Someone conveyed this analogy to me this week regarding Christians always arguing whether God is three or one. He said it's like two people looking at the same house - one from the front and the other from the back. The person in the front sees a house nicely appointed, with the finest stone. The person viewing the back sees a ramshackle place that looks completely run down. These two get to talking one day and this house comes up in their discussion. The person in front says, "Isn't that just the most gorgeous place?" The other fellow says, "You've got to be kidding!" From their the conversation degrades into name calling and ultimately fisticuffs!

The point is they were both viewing the same house from different perspectives. Both of their perspectives were true. One calling the other a "mook" (proverbially speaking) doesn't further the discussion whatsoever (I know, it wasn't you).

Be we humans continually do this when discussing potentially complex subjects.

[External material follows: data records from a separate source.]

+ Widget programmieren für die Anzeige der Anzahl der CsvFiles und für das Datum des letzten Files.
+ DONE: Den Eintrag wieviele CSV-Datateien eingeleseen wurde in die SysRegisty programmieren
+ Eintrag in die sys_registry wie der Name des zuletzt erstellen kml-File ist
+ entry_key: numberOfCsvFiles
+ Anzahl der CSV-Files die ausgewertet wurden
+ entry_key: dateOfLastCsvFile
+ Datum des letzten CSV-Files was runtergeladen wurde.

We take what could be a fairly simple solution, and move it far beyond reach because of our dogmatic adherence to the way we see things. Isn't this rather silly, to put it mildly?

When we get to the point of acknowledging this, then progress can begin. But I suspect the two sides in this thing will just keep buttin' heads, and pointlessly deriding the other side. In that environment, the politicians step in and most likely give us something that doesn't work, and neither side wanted!